> _What you should do_:
In how many lines of the data below does the word "Оценка" appear? Reply with the number and nothing more.

Before-and-after change data:

══════

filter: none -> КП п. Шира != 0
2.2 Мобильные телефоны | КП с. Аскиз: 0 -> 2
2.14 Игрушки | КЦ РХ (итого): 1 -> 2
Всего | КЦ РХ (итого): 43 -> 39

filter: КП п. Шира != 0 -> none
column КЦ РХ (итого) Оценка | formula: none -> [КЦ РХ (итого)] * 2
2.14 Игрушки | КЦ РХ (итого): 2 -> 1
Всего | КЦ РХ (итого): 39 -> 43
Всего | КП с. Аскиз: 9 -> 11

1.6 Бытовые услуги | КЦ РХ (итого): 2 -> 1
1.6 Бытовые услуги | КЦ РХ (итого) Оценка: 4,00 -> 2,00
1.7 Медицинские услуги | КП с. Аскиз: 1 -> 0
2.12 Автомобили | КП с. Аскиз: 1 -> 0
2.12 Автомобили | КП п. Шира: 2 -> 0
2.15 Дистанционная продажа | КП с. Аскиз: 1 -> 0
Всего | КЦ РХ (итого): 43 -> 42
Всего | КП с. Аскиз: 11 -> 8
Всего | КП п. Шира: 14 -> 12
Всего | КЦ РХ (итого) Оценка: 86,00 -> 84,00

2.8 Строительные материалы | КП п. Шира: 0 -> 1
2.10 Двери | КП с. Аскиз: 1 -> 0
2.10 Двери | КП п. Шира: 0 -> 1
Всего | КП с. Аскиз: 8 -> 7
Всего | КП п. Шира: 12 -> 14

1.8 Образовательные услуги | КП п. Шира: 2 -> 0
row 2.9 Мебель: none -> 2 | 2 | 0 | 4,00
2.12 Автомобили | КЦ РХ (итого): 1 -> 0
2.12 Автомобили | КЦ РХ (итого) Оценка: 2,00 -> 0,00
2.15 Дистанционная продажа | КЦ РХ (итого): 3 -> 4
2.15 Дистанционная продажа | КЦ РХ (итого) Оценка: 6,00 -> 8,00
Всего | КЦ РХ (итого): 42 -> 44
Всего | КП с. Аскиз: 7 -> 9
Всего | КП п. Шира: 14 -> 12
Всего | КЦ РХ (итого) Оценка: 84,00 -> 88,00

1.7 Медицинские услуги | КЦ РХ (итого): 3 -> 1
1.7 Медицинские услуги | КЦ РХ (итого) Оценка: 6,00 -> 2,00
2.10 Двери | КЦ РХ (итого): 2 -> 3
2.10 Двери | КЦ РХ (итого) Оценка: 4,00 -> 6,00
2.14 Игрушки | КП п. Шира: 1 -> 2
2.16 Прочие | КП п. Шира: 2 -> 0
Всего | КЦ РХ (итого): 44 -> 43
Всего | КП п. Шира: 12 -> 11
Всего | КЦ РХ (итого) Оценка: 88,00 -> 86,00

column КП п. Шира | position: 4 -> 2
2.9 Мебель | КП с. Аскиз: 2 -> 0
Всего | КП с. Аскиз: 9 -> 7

══════

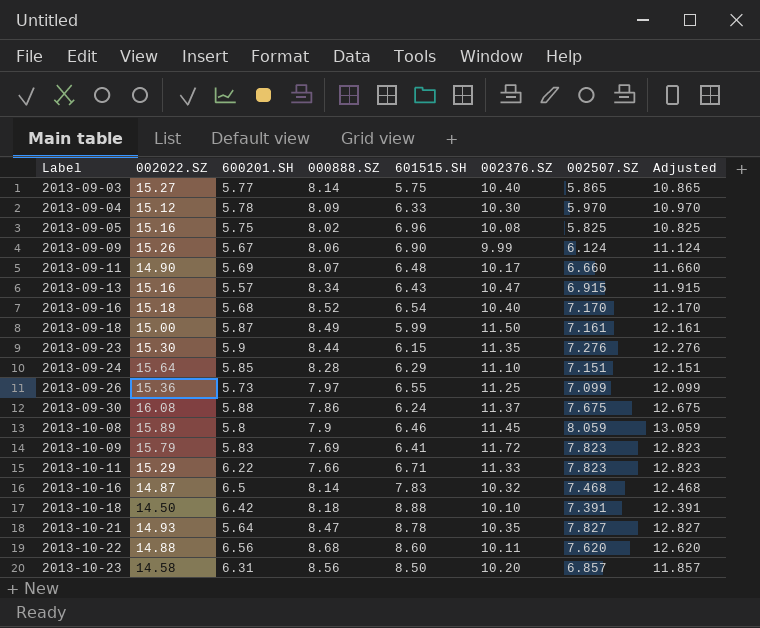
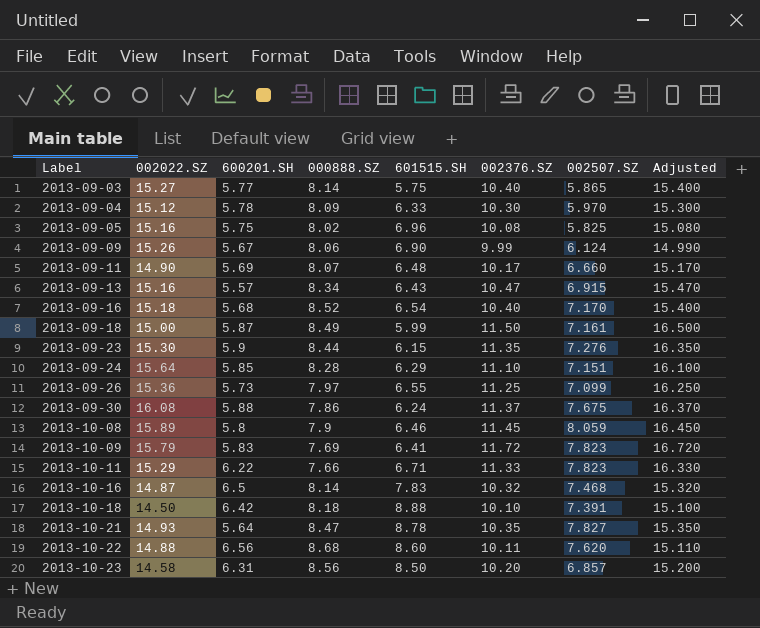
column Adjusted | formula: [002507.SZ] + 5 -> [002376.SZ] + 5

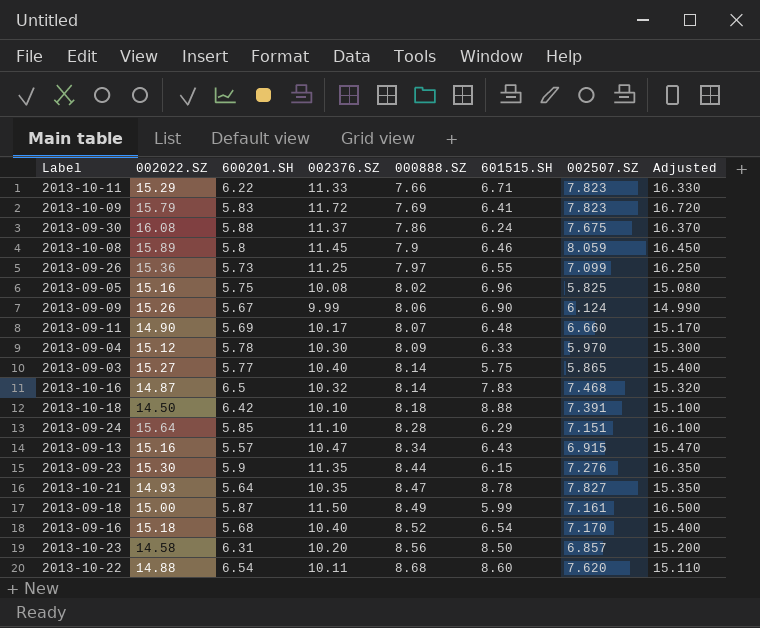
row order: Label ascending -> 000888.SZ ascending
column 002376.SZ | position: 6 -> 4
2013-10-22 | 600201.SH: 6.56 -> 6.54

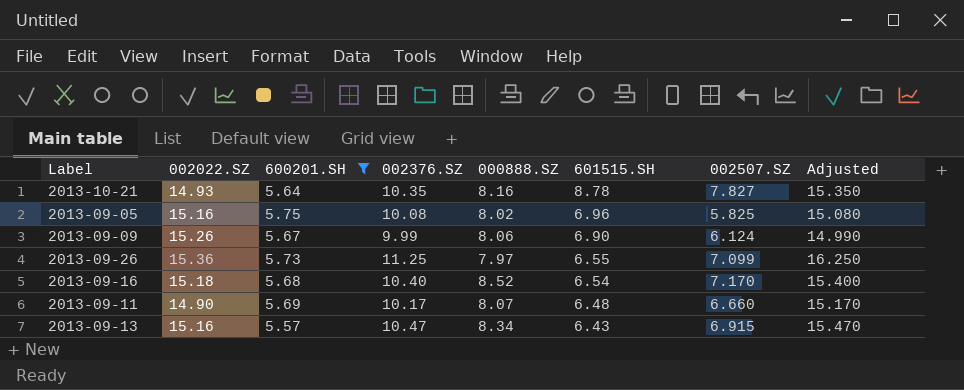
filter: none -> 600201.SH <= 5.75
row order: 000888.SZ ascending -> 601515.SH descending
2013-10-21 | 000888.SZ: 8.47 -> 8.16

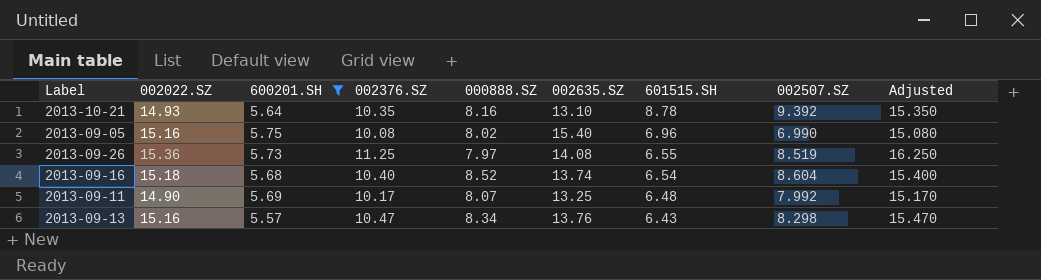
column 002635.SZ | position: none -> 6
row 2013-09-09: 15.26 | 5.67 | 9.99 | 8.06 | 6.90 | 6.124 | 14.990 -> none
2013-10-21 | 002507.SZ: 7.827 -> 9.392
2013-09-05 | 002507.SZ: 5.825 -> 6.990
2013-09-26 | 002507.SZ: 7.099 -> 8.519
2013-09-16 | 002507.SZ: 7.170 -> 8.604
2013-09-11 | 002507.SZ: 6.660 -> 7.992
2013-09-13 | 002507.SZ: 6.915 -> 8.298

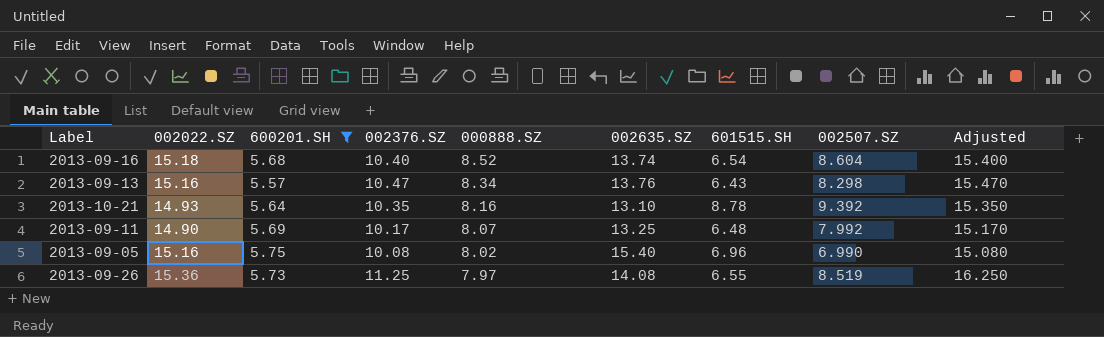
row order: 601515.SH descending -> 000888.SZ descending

══════

> _Solution to the exercise_:
9